■ TASK OBJECTIVE
In the listing below, tally each line that contains "indent". Reply with the total only.

■ INFORMATION GIVEN
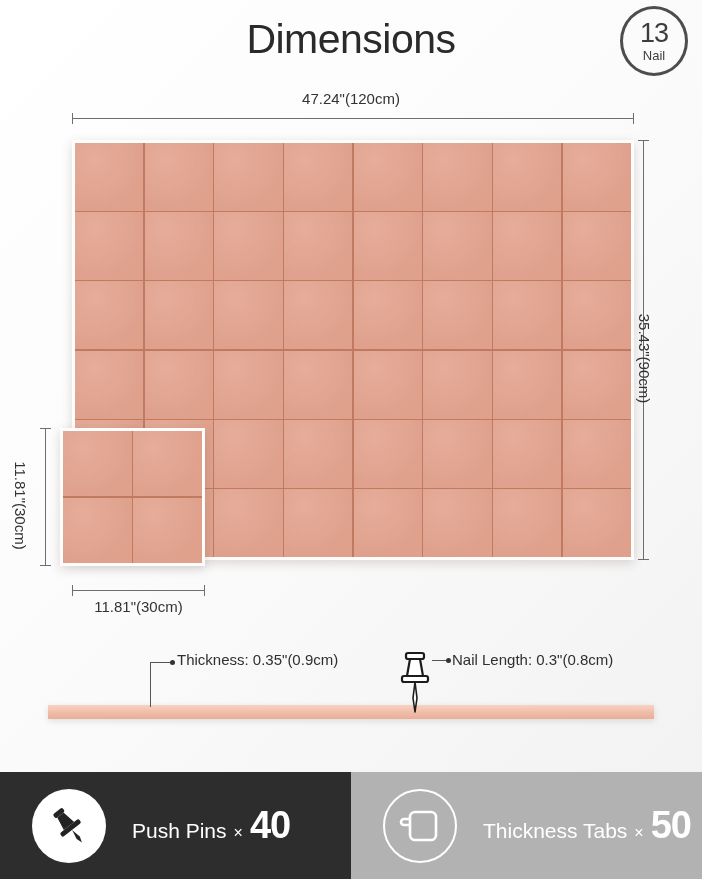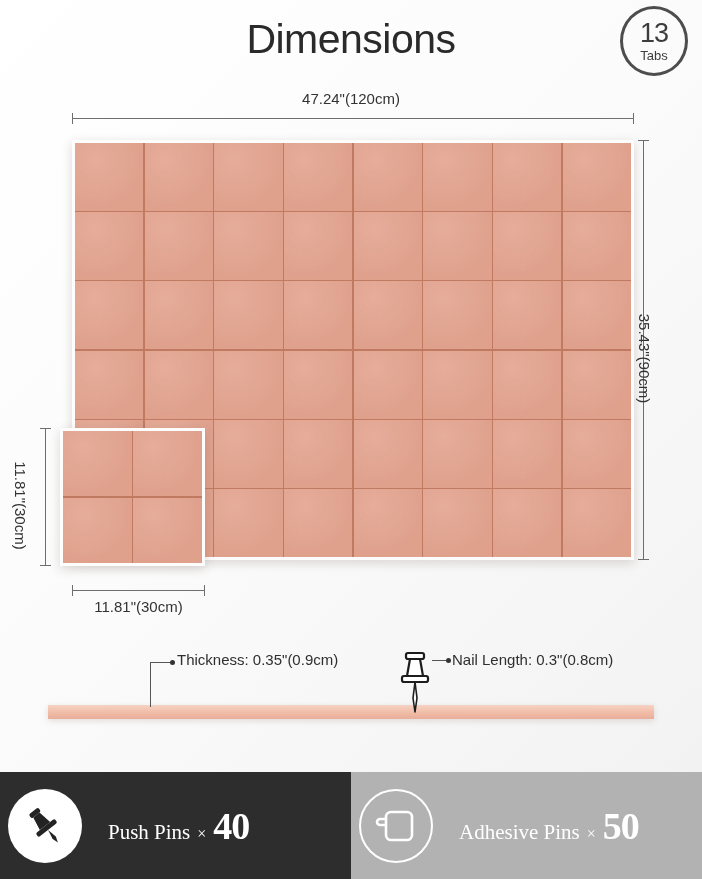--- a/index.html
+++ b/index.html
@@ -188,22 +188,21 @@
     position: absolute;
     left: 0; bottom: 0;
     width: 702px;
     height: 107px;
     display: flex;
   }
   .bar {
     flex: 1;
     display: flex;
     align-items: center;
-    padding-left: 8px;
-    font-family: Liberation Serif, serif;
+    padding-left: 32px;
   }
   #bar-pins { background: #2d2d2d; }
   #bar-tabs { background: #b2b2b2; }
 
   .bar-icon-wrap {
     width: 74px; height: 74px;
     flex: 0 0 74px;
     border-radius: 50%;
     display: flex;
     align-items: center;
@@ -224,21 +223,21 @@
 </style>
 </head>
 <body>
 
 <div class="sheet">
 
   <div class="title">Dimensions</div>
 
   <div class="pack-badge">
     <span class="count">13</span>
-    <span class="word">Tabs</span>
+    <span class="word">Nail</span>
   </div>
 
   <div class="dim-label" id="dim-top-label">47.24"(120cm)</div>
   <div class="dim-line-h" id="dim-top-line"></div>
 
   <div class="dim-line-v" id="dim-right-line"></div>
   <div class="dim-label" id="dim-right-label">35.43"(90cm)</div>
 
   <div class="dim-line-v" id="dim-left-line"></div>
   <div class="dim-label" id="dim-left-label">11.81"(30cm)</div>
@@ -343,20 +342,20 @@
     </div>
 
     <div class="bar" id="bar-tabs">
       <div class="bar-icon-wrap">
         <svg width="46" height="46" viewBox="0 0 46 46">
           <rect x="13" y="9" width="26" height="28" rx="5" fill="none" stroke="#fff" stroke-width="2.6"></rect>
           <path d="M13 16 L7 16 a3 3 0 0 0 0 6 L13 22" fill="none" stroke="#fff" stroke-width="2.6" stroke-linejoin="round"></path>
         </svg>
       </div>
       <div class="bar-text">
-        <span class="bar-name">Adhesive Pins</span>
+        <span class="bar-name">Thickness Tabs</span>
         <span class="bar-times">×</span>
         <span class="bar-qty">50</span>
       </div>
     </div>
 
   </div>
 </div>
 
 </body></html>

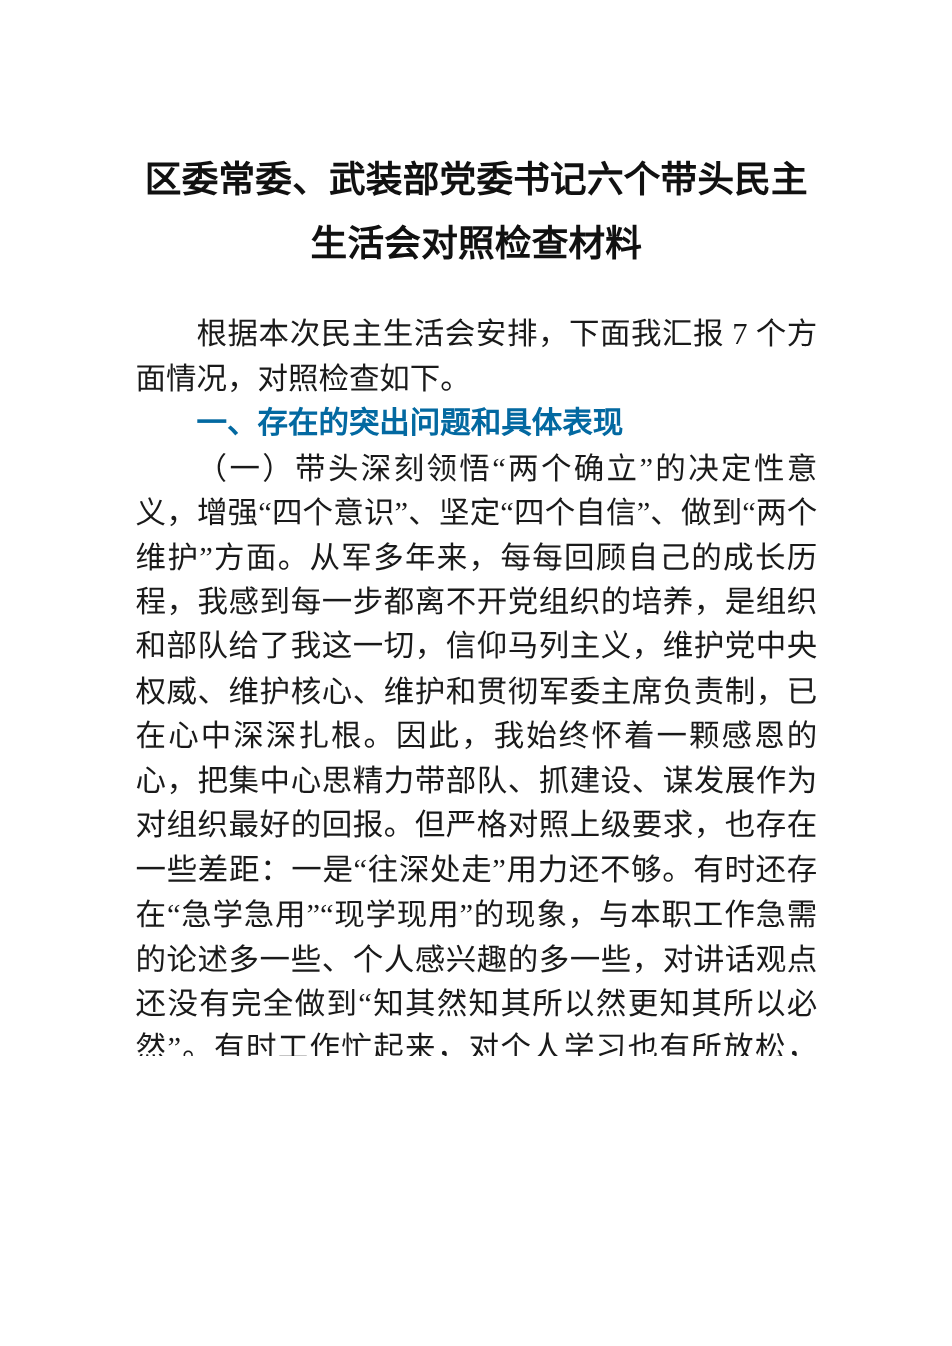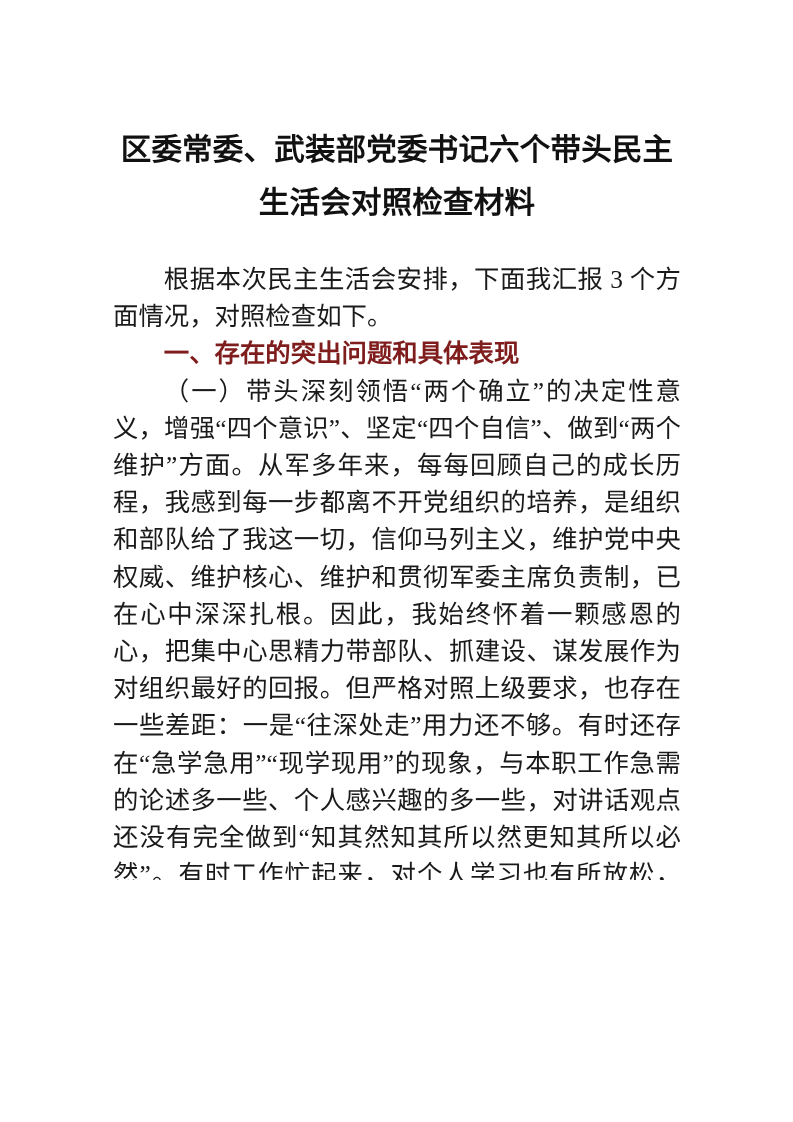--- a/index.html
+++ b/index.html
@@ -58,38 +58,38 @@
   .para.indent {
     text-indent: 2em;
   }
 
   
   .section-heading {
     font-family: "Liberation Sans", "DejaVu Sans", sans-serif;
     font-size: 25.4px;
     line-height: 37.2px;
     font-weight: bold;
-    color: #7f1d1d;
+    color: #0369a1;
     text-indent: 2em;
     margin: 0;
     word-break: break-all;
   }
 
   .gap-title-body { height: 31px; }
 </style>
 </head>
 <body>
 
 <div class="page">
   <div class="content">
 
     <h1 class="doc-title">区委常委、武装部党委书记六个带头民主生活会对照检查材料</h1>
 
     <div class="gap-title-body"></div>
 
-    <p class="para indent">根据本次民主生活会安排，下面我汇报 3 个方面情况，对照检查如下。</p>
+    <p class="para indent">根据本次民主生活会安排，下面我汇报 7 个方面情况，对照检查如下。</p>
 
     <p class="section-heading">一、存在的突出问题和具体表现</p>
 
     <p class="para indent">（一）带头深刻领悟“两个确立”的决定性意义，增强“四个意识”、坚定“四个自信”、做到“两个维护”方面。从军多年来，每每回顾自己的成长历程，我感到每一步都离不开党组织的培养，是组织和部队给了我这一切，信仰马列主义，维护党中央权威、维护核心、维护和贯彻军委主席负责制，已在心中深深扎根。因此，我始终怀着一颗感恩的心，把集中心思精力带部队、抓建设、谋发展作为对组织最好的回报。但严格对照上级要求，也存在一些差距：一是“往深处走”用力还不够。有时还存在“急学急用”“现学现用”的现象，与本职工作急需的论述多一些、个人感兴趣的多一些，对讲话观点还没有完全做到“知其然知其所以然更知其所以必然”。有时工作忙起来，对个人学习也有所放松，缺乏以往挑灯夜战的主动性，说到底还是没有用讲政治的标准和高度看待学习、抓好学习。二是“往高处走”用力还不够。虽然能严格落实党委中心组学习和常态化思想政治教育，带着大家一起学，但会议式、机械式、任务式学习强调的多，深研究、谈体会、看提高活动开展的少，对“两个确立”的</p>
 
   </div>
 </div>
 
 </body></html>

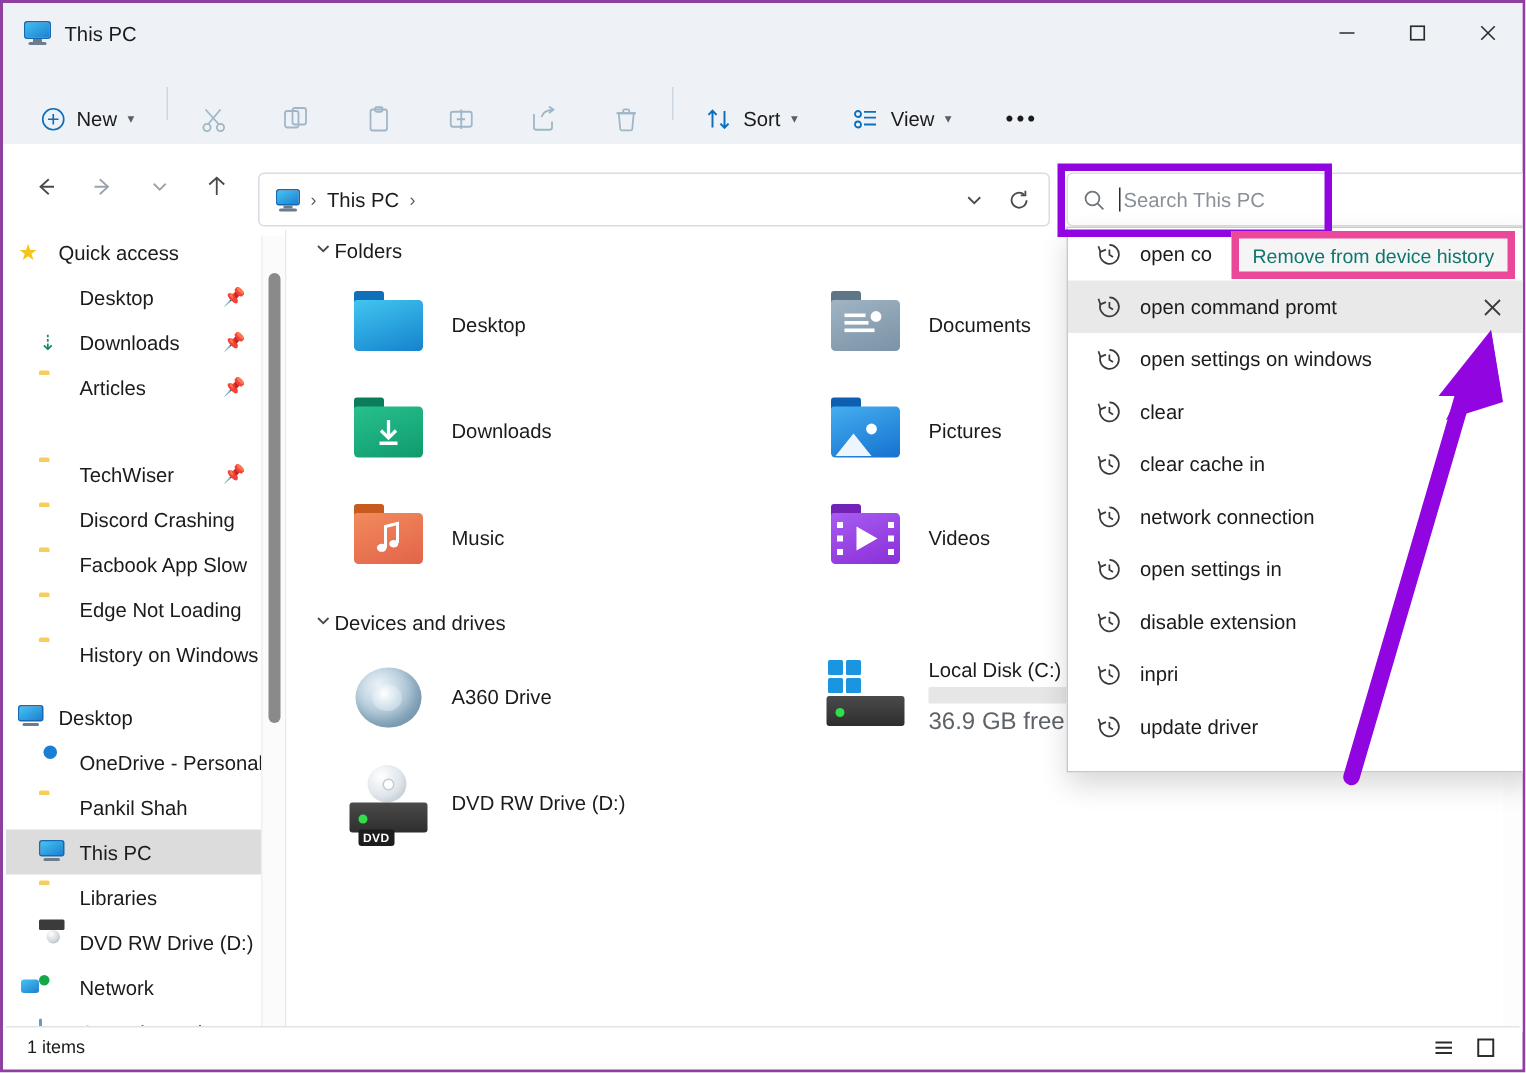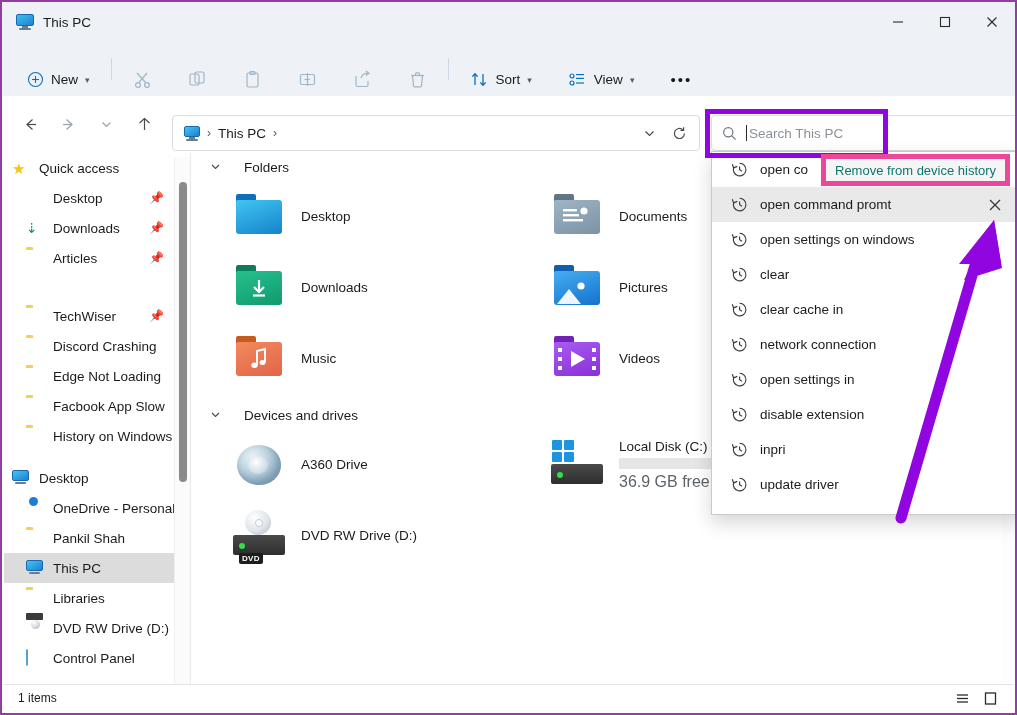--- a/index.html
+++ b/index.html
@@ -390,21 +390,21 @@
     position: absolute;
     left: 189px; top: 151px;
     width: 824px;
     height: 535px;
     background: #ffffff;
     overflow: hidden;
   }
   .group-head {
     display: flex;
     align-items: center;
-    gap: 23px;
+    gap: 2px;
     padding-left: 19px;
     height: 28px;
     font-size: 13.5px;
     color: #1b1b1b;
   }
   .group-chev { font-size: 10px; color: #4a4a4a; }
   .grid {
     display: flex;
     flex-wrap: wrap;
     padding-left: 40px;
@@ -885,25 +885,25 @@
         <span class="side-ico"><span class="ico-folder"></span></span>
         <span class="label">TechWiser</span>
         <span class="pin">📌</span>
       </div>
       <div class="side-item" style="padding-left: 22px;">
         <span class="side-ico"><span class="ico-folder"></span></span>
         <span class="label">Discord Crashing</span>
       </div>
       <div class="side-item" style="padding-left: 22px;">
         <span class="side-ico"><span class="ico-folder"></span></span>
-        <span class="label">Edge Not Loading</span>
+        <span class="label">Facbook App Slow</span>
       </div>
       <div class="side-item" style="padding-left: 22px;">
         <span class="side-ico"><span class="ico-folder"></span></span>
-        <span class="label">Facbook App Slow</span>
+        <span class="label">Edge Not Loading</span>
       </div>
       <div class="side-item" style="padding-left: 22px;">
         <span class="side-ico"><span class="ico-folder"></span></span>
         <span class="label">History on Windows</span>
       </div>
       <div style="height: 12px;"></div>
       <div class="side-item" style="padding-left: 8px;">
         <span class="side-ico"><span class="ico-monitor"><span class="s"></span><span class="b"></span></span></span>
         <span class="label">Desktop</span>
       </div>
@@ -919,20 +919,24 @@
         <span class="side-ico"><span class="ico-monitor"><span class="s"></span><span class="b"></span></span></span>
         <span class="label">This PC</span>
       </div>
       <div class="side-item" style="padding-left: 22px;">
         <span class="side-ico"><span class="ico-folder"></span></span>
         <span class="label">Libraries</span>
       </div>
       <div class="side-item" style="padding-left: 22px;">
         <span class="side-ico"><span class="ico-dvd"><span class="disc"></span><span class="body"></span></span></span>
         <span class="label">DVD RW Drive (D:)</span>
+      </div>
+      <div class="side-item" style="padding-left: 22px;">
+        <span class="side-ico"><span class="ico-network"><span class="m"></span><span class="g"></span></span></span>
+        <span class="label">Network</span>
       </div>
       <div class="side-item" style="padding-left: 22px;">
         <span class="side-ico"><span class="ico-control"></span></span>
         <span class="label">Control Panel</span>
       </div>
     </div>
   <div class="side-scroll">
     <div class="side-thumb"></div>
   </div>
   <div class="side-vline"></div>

■ OUTPUT BELOW
6